§ Given records:
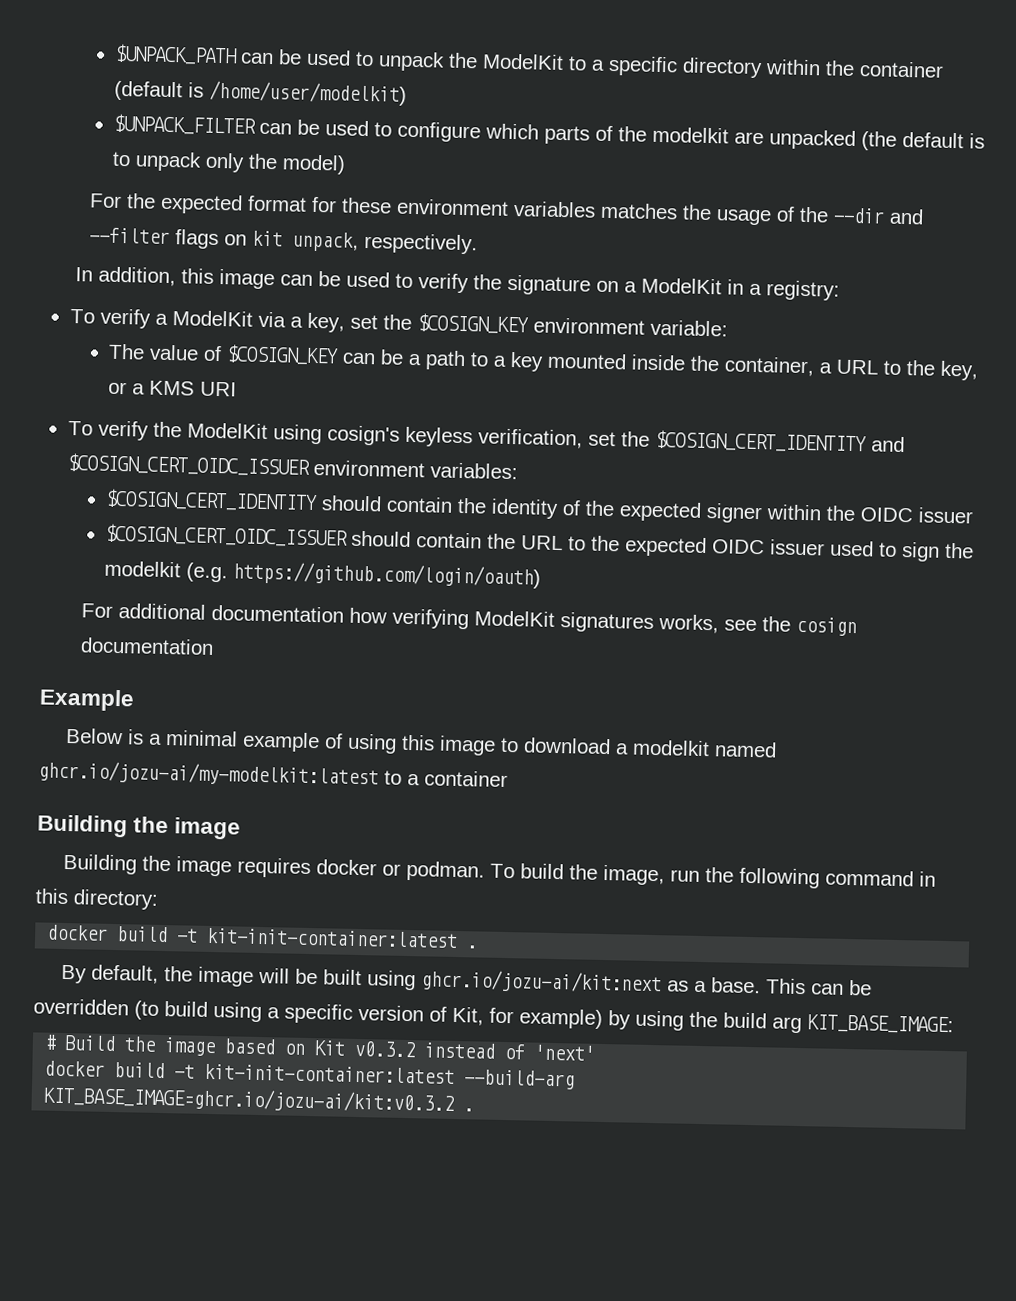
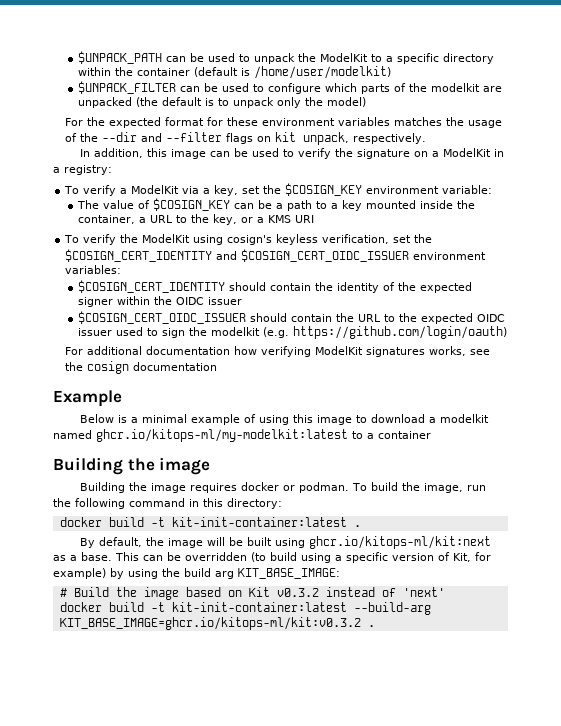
- Below is a minimal example of using this image to download a modelkit named ghcr.io/jozu-ai/my-modelkit:latest to a container
+ Below is a minimal example of using this image to download a modelkit named ghcr.io/kitops-ml/my-modelkit:latest to a container
- By default, the image will be built using ghcr.io/jozu-ai/kit:next as a base.
+ By default, the image will be built using ghcr.io/kitops-ml/kit:next as a base.
- docker build -t kit-init-container:latest --build-arg KIT_BASE_IMAGE=ghcr.io/jozu-ai/kit:v0.3.2 .
+ docker build -t kit-init-container:latest --build-arg KIT_BASE_IMAGE=ghcr.io/kitops-ml/kit:v0.3.2 .

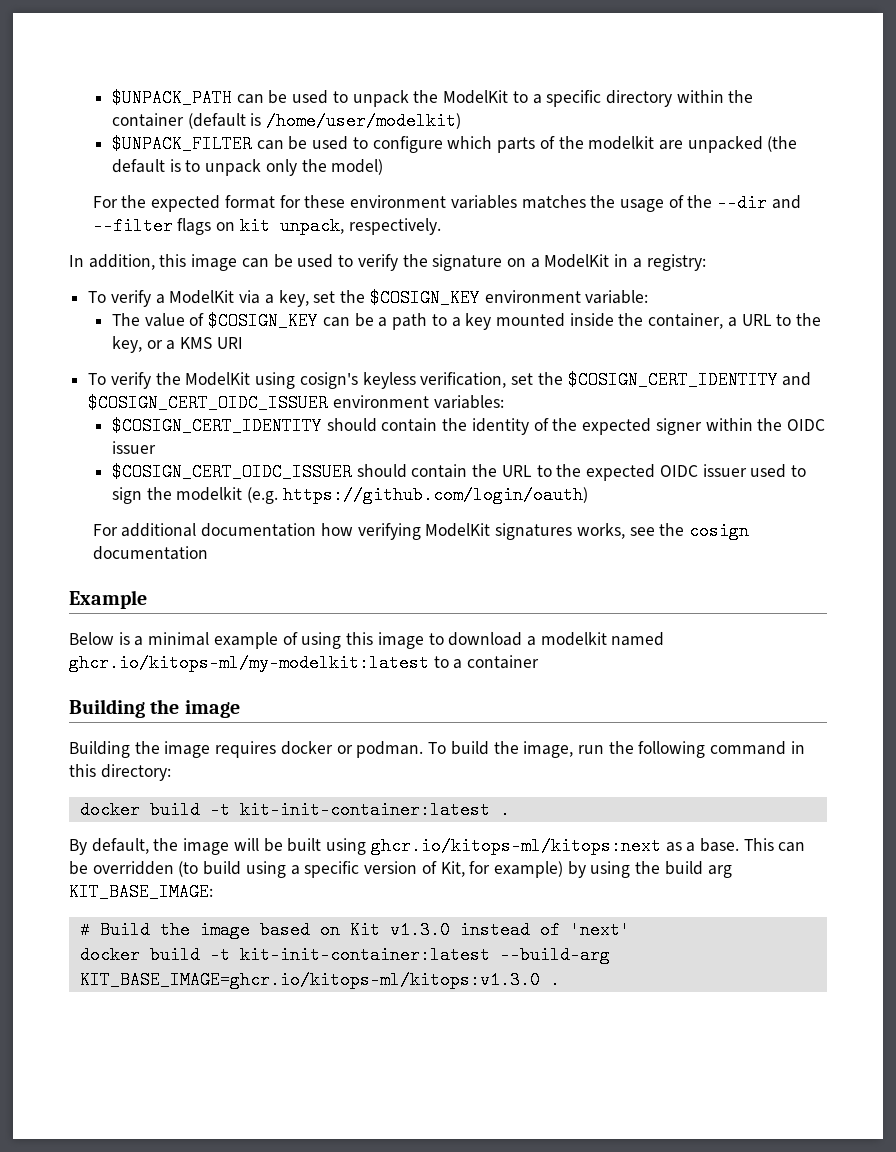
- By default, the image will be built using ghcr.io/kitops-ml/kit:next as a base.
+ By default, the image will be built using ghcr.io/kitops-ml/kitops:next as a base.
- # Build the image based on Kit v0.3.2 instead of 'next'
+ # Build the image based on Kit v1.3.0 instead of 'next'
- docker build -t kit-init-container:latest --build-arg KIT_BASE_IMAGE=ghcr.io/kitops-ml/kit:v0.3.2 .
+ docker build -t kit-init-container:latest --build-arg KIT_BASE_IMAGE=ghcr.io/kitops-ml/kitops:v1.3.0 .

§ What is needed: Set down the records again verbatim, with no pictures.

§ Completed task:
- Below is a minimal example of using this image to download a modelkit named ghcr.io/jozu-ai/my-modelkit:latest to a container
+ Below is a minimal example of using this image to download a modelkit named ghcr.io/kitops-ml/my-modelkit:latest to a container
- By default, the image will be built using ghcr.io/jozu-ai/kit:next as a base.
+ By default, the image will be built using ghcr.io/kitops-ml/kit:next as a base.
- docker build -t kit-init-container:latest --build-arg KIT_BASE_IMAGE=ghcr.io/jozu-ai/kit:v0.3.2 .
+ docker build -t kit-init-container:latest --build-arg KIT_BASE_IMAGE=ghcr.io/kitops-ml/kit:v0.3.2 .

- By default, the image will be built using ghcr.io/kitops-ml/kit:next as a base.
+ By default, the image will be built using ghcr.io/kitops-ml/kitops:next as a base.
- # Build the image based on Kit v0.3.2 instead of 'next'
+ # Build the image based on Kit v1.3.0 instead of 'next'
- docker build -t kit-init-container:latest --build-arg KIT_BASE_IMAGE=ghcr.io/kitops-ml/kit:v0.3.2 .
+ docker build -t kit-init-container:latest --build-arg KIT_BASE_IMAGE=ghcr.io/kitops-ml/kitops:v1.3.0 .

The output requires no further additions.